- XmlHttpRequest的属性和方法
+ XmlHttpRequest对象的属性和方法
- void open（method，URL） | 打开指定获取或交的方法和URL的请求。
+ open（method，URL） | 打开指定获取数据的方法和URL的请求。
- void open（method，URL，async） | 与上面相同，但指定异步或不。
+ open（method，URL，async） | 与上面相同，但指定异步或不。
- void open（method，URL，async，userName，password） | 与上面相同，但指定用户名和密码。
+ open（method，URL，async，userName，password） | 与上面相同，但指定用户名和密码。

————

TASK DESCRIPTION -
Every line in the data that holds "但指定用户名和密码" should be copied out.

EXERCISE ANSWER -
- void open（method，URL，async，userName，password） | 与上面相同，但指定用户名和密码。
+ open（method，URL，async，userName，password） | 与上面相同，但指定用户名和密码。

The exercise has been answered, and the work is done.